Question 1. Thomas, peux-tu nous présenter le projet « Nous Sommes » et sa genèse ? Pourquoi avoir lancé maintenant ce recueil de textes écrits par des jeunes ?

L’idée est née d’une discussion avec mon ami Benjamin Boss. A l’aube de l’hiver 2015, nous cherchions à nous engager dans un projet à la fois collectif et artistique tout en intégrant une dimension sociale. Quatre ans plus tard, nous avons publié cet ouvrage collectif avec pour but de constituer une fresque de la génération des 18-30 ans sur la base de textes entièrement libres, à la fois sur le fond et la forme, sélectionnés parmi plus de 800 reçus.

Question 2. Au début de l’aventure, une vidéo de présentation disait « Nous sommes notre plus grande surprise ». Qu’est-ce qui vous a le plus frappé à la lecture des 800 textes candidats reçus ? Parmi les 26 retenus, y en a-t-il qui t’ont particulièrement marqué ?

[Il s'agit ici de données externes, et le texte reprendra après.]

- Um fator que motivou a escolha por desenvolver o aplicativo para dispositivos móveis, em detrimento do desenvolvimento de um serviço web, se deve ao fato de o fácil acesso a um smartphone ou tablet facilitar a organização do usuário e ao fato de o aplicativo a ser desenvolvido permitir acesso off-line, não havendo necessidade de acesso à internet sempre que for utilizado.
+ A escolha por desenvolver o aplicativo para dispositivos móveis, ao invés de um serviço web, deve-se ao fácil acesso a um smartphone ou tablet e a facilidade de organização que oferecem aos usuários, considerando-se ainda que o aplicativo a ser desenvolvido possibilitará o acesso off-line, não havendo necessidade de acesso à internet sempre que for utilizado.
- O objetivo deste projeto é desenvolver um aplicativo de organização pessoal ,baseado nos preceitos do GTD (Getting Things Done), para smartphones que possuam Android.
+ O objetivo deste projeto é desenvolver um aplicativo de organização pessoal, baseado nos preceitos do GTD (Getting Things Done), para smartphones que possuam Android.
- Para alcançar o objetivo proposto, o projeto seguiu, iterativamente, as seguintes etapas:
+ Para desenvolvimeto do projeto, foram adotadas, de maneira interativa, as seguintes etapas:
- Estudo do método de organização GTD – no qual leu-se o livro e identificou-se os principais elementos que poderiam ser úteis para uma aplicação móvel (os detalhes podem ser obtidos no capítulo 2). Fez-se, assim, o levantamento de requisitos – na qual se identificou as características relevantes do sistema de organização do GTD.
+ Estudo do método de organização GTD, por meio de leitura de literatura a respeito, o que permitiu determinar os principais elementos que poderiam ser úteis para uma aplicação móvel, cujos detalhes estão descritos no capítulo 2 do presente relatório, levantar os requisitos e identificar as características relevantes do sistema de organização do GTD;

Je laisserai le lecteur se référer à la postface dans laquelle nous détaillons notre ressenti mais je vais tenter de la résumer en quelques mots. La lecture des textes reçus m’a confirmé une intuition initiale : lorsque l’on demande aux jeunes d’écrire en leur laissant une pleine liberté d’expression, les sujets qu’ils abordent sont bien plus liés à leurs émotions et leurs souvenirs qu’à des problématiques matériels. C’est évidemment une vision qui souffre de nombreux biais et qui n’a aucun cas de prétention sociologique ou politique mais j’ai tout de même été surpris par la quasi-absence de textes sur les questions de logement, d’immigration ou d’emploi qui ressortent presque systématiquement comme des préoccupations majeures de la jeunesse dans les enquêtes.

Question 3. Notre génération (si elle existe !) est souvent décrite comme individualiste et sociologiquement plus « atomisée » que les précédentes. Au-delà des histoires individuelles, as-tu perçu un « sentiment d’appartenance commune » ou un « esprit de génération » à travers les textes ?

La postface apporte là encore, je l’espère, quelques éclairages mais je vais me risquer à une synthèse. Cela me paraît illusoire d’estimer qu’il y a un esprit de génération unique et commun à tous. L’esprit de chacun se construit sur la base de multiples influences (familiales, sociales, religieuses…). Néanmoins, on peut retrouver dans le livre quelques grandes lignes de force très marquées dans cette génération : une forme de mélancolie fataliste, nourrie par le sentiment que les meilleures années sont déjà derrière nous dans le meilleur des cas, mêlée d’un espoir quasi mystique que quelque part, quelqu’un, et pourquoi pas nous-même, viendra changer le cours des choses.

Question 4. Quand on parle « esprit de génération », on pense spontanément aux sciences humaines ou à cetains secteurs d’activités (pub, médias). D’après toi, qu’est-ce que l’écriture peut apporter de particulier ?

Si vous parlez de l’intérêt spécifique d’avoir choisi le recueil de textes littéraires comme format afin d’écrire une génération, c’est effectivement cet angle qui nous a paru innovant et pertinent. Innovant d’une part car moins utilisé que des méthodes scientifiques ou des constats politiques ou journalistiques. Pertinent d’autre part car limitant au maximum une prise de parti idéologique en amont de la conception du livre.

Question 5. Et si tu devais donner un seul argument pour convaincre de lire le livre ?

Je vais utiliser une carte sans doute un peu facile mais qui nous tient à cœur : tous les auteurs de ce libre ont renoncé à leurs droits d’auteur afin que l’intégralité des bénéfices de ce livre soit reversée à l’association « Lire et faire lire » qui lutte, entre autres, contre l’illettrisme chez les jeunes.

Propos recueillis par Xavier Lasserre en février 2020.